[Records contained in a dataset]
◇ ◇ ◇ ◇

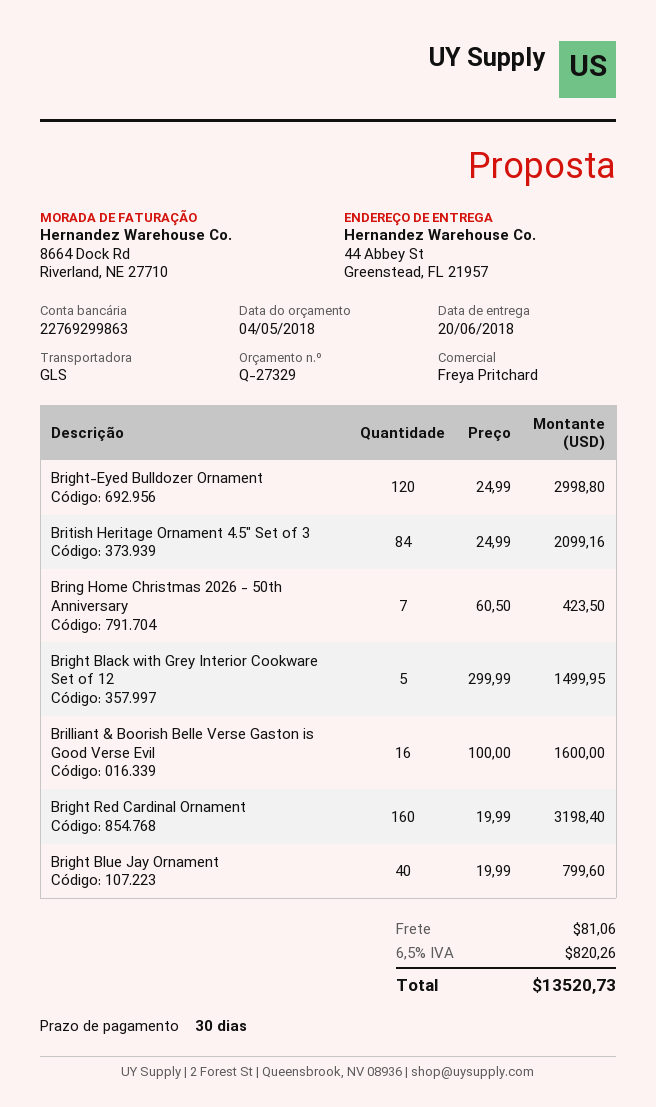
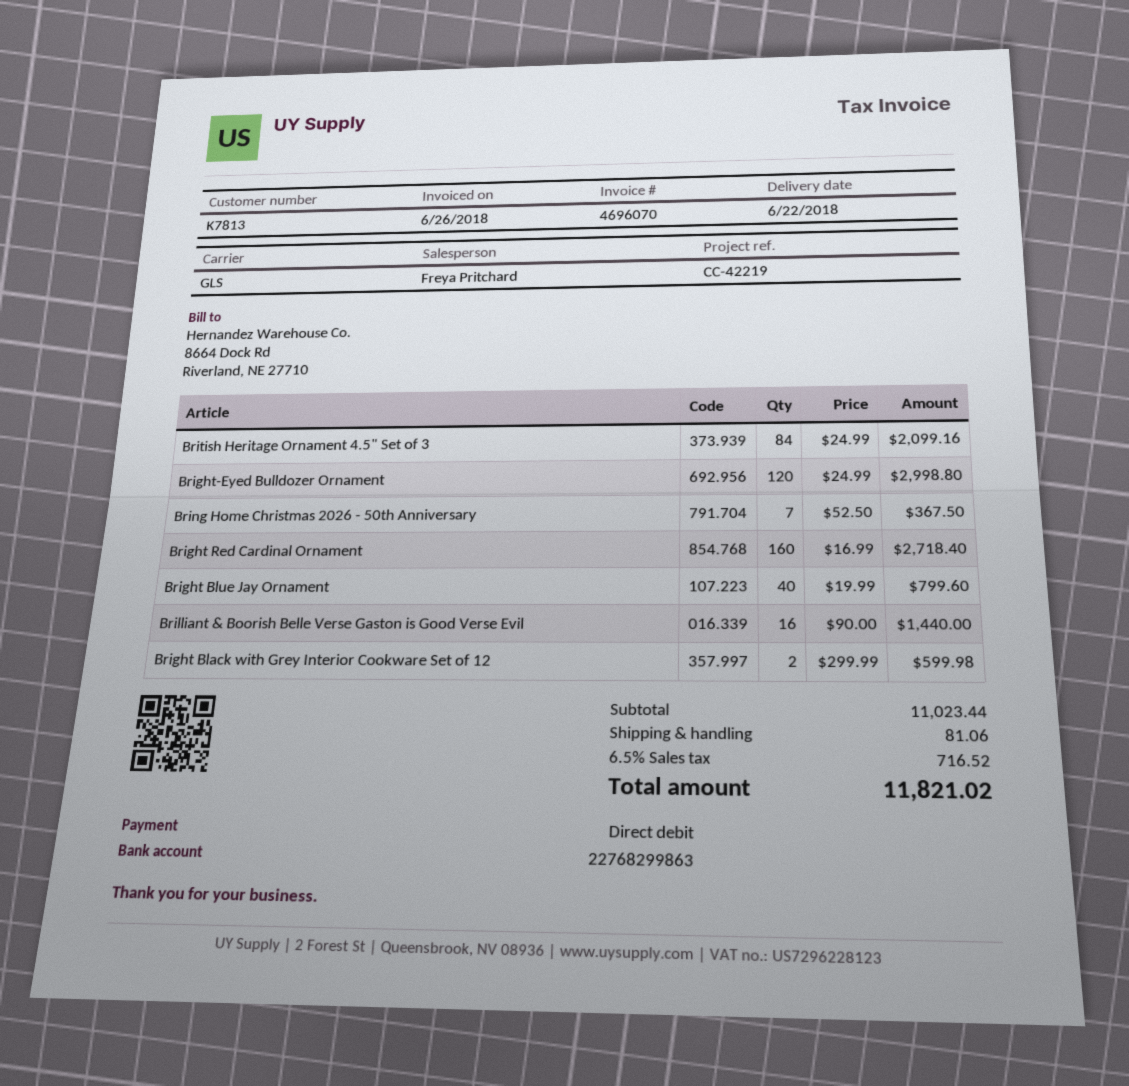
delivery date: 2018-06-20 -> 2018-06-22
bank account: 22769299863 -> 22768299863
Bring Home Christmas 2026 - 50th Anniversary: 7 x 60.50 = 423.50 -> 7 x 52.50 = 367.50
Bright Black with Grey Interior Cookware Set of 12: 5 x 299.99 = 1499.95 -> 2 x 299.99 = 599.98
Brilliant & Boorish Belle Verse Gaston is Good Verse Evil: 16 x 100.00 = 1600.00 -> 16 x 90.00 = 1440.00
Bright Red Cardinal Ornament: 160 x 19.99 = 3198.40 -> 160 x 16.99 = 2718.40
tax: 6.5% = 820.26 -> 6.5% = 716.52
total: 13520.73 -> 11821.02

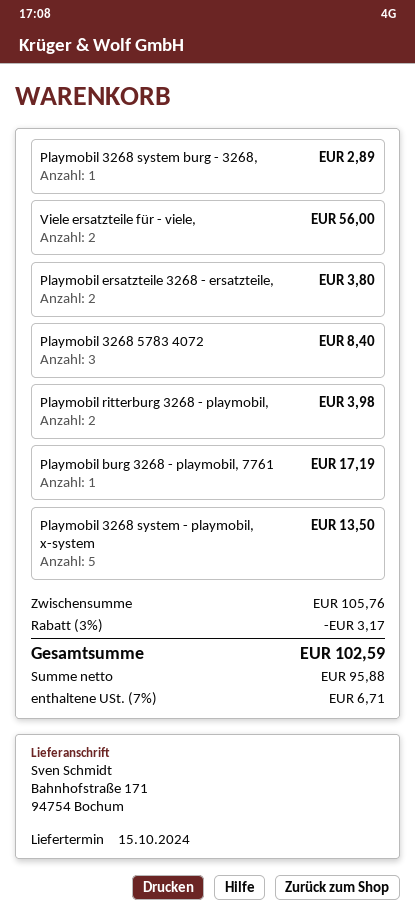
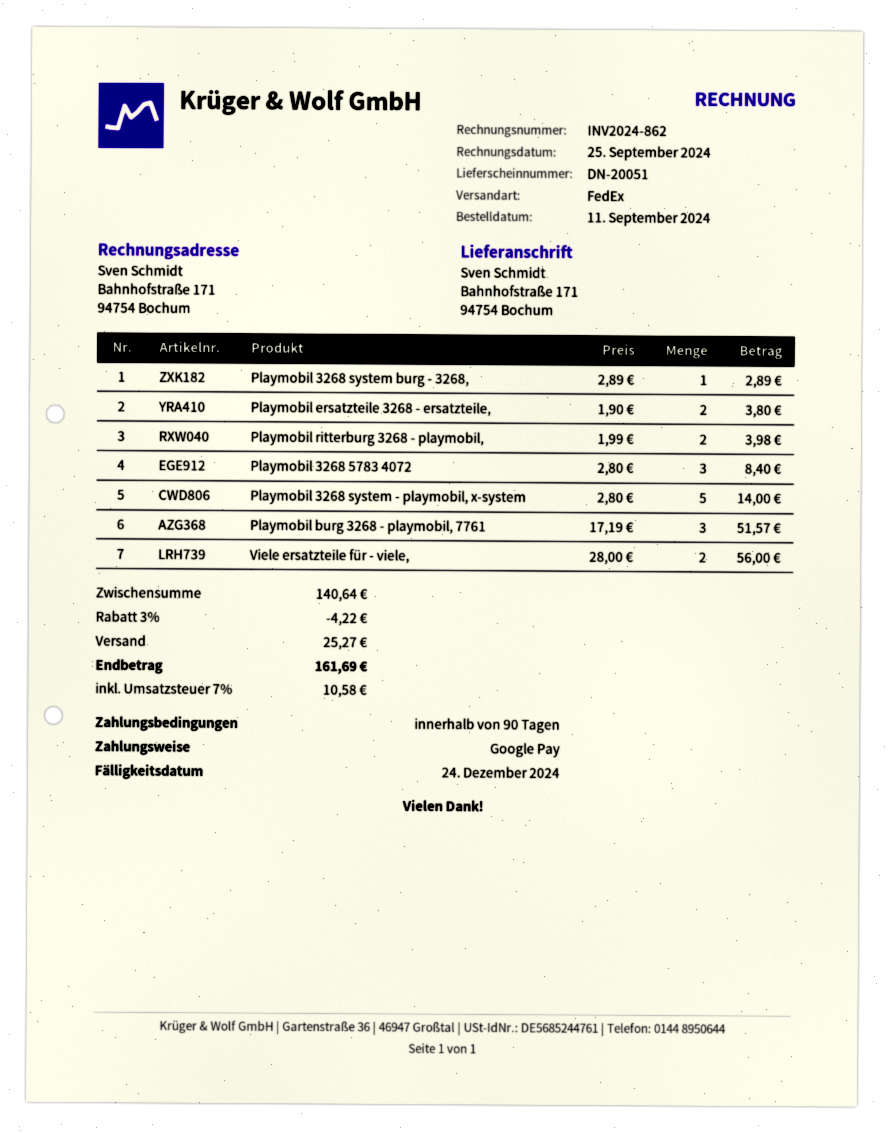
Playmobil burg 3268 - playmobil, 7761: 1 for 17.19 -> 3 for 51.57
Playmobil 3268 system - playmobil, x-system: 5 for 13.50 -> 5 for 14.00
subtotal: 105.76 -> 140.64
discount: 3% = 3.17 -> 3% = 4.22
shipping: none -> 25.27
tax: 7% = 6.71 -> 7% = 10.58
total: 102.59 -> 161.69

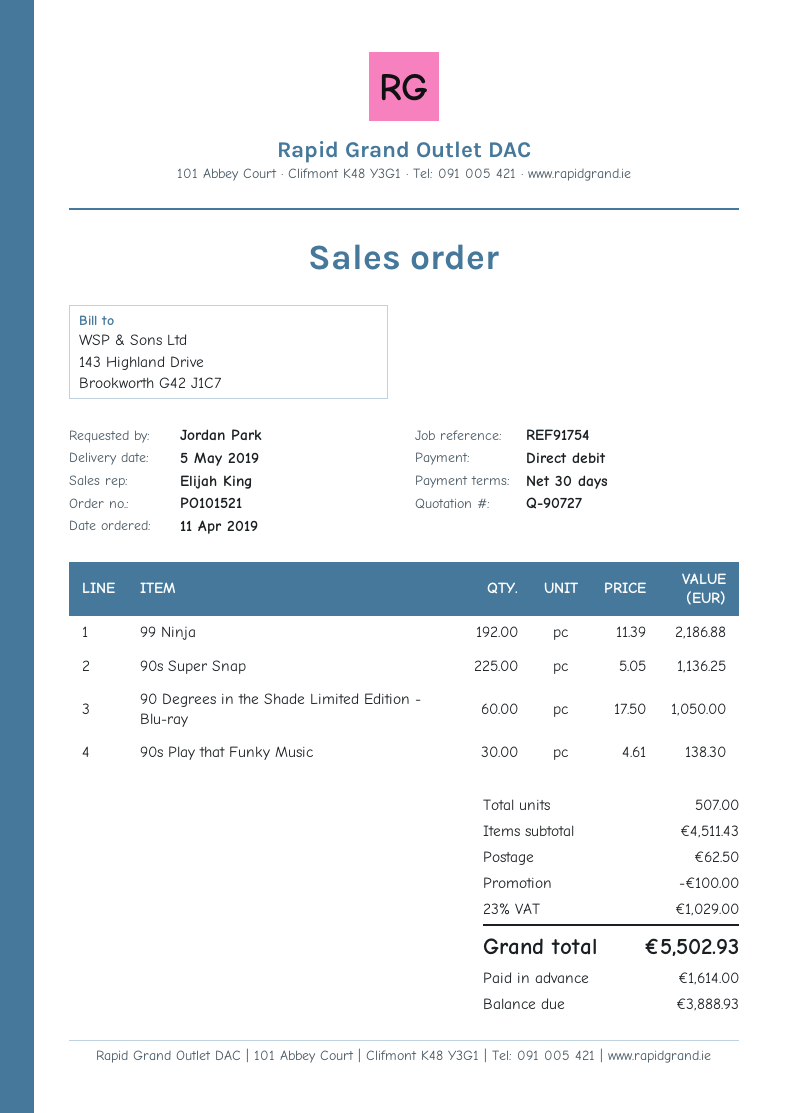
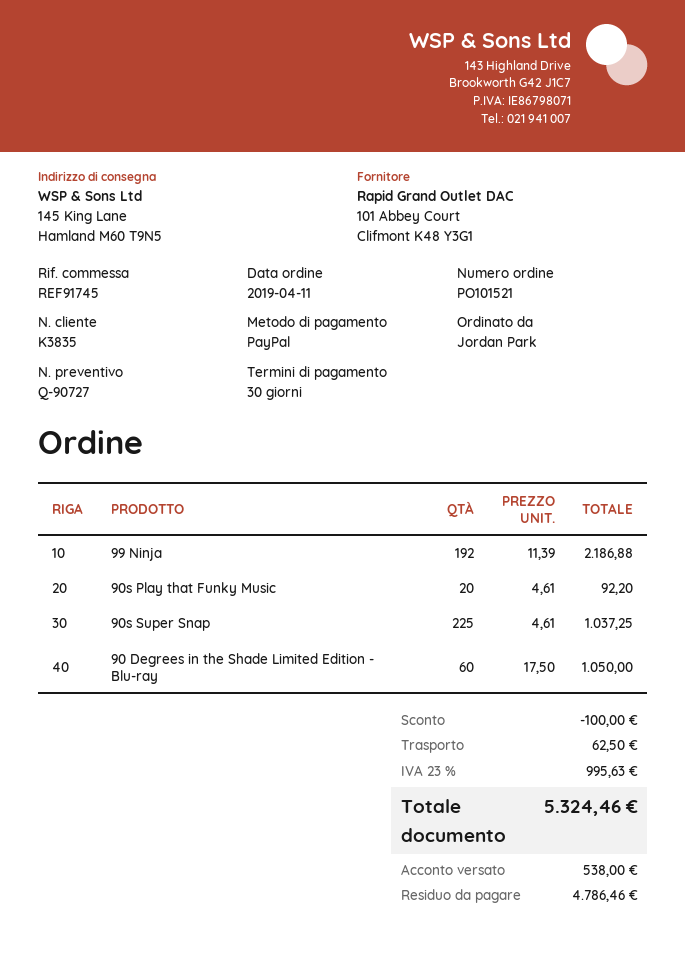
reference: REF91754 -> REF91745
payment method: direct debit -> PayPal
90s Super Snap: 225 x 5.05 = 1136.25 -> 225 x 4.61 = 1037.25
90s Play that Funky Music: 30 x 4.61 = 138.30 -> 20 x 4.61 = 92.20
tax: 23% = 1029.00 -> 23% = 995.63
total: 5502.93 -> 5324.46
deposit: 1614.00 -> 538.00
balance: 3888.93 -> 4786.46

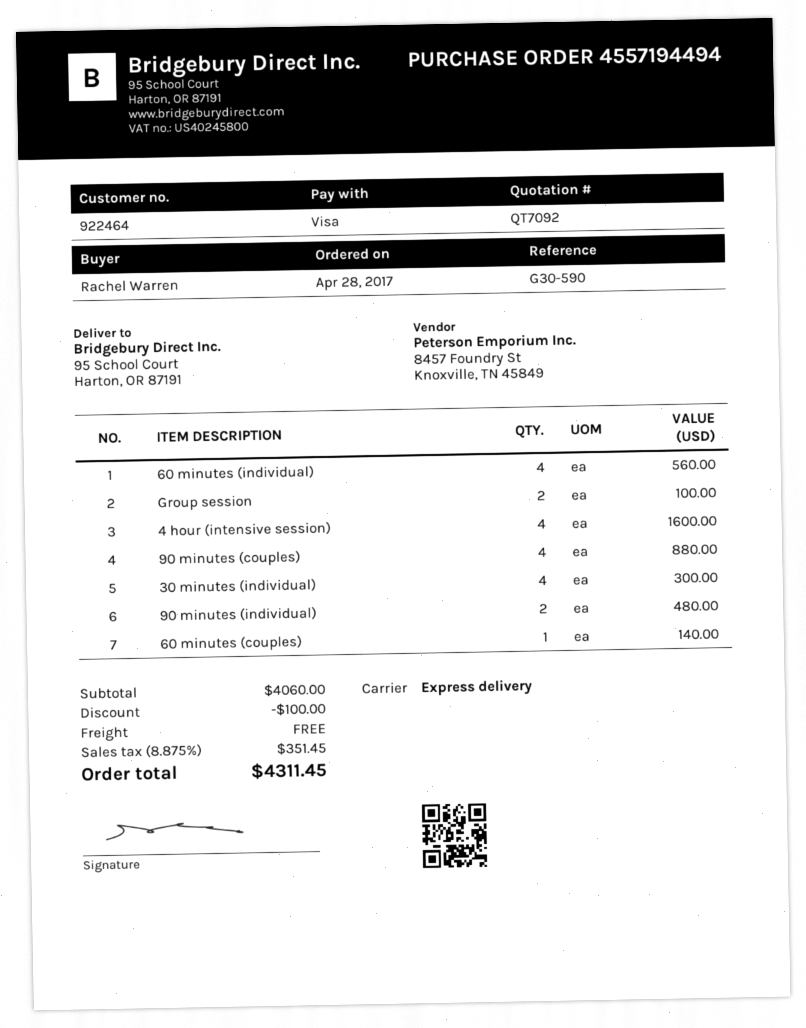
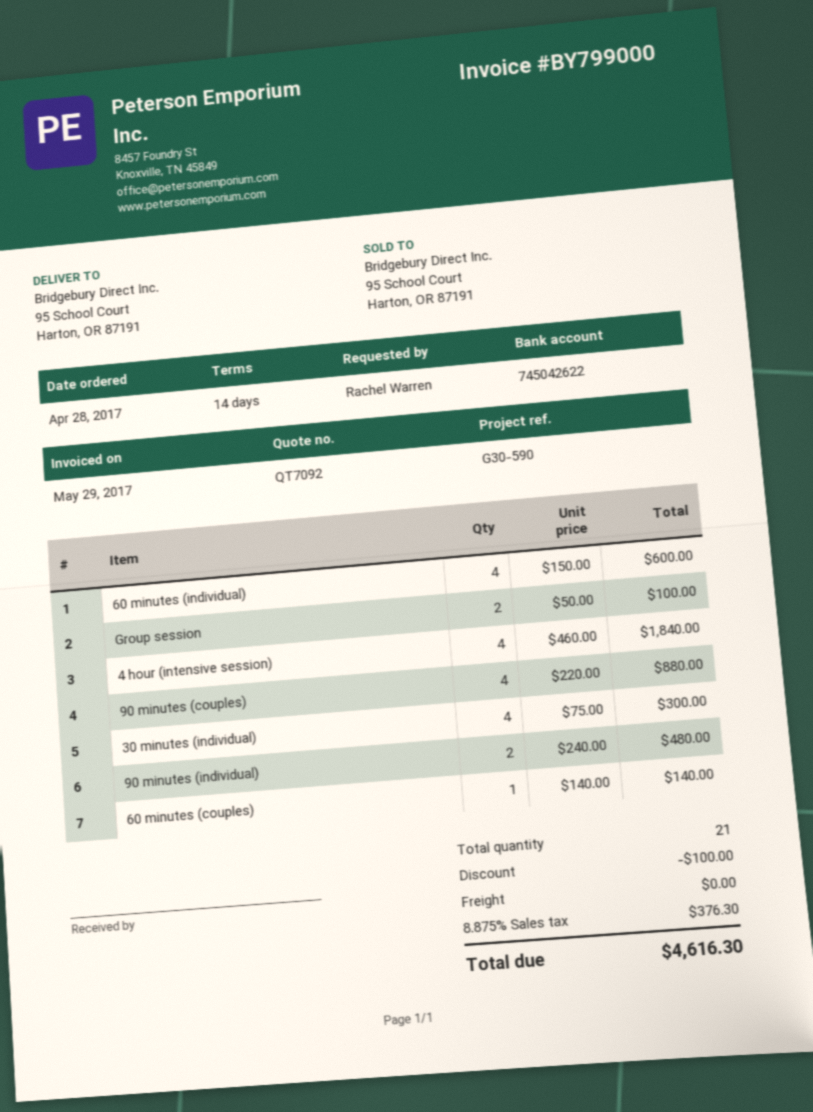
60 minutes (individual): 4 for 560.00 -> 4 for 600.00
4 hour (intensive session): 4 for 1600.00 -> 4 for 1840.00
tax: 8.875% = 351.45 -> 8.875% = 376.30
total: 4311.45 -> 4616.30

◇ ◇ ◇ ◇

- _Exercise brief_
Output all the entries exactly, minus any pictures.

- _Task answer_
delivery date: 2018-06-20 -> 2018-06-22
bank account: 22769299863 -> 22768299863
Bring Home Christmas 2026 - 50th Anniversary: 7 x 60.50 = 423.50 -> 7 x 52.50 = 367.50
Bright Black with Grey Interior Cookware Set of 12: 5 x 299.99 = 1499.95 -> 2 x 299.99 = 599.98
Brilliant & Boorish Belle Verse Gaston is Good Verse Evil: 16 x 100.00 = 1600.00 -> 16 x 90.00 = 1440.00
Bright Red Cardinal Ornament: 160 x 19.99 = 3198.40 -> 160 x 16.99 = 2718.40
tax: 6.5% = 820.26 -> 6.5% = 716.52
total: 13520.73 -> 11821.02

Playmobil burg 3268 - playmobil, 7761: 1 for 17.19 -> 3 for 51.57
Playmobil 3268 system - playmobil, x-system: 5 for 13.50 -> 5 for 14.00
subtotal: 105.76 -> 140.64
discount: 3% = 3.17 -> 3% = 4.22
shipping: none -> 25.27
tax: 7% = 6.71 -> 7% = 10.58
total: 102.59 -> 161.69

reference: REF91754 -> REF91745
payment method: direct debit -> PayPal
90s Super Snap: 225 x 5.05 = 1136.25 -> 225 x 4.61 = 1037.25
90s Play that Funky Music: 30 x 4.61 = 138.30 -> 20 x 4.61 = 92.20
tax: 23% = 1029.00 -> 23% = 995.63
total: 5502.93 -> 5324.46
deposit: 1614.00 -> 538.00
balance: 3888.93 -> 4786.46

60 minutes (individual): 4 for 560.00 -> 4 for 600.00
4 hour (intensive session): 4 for 1600.00 -> 4 for 1840.00
tax: 8.875% = 351.45 -> 8.875% = 376.30
total: 4311.45 -> 4616.30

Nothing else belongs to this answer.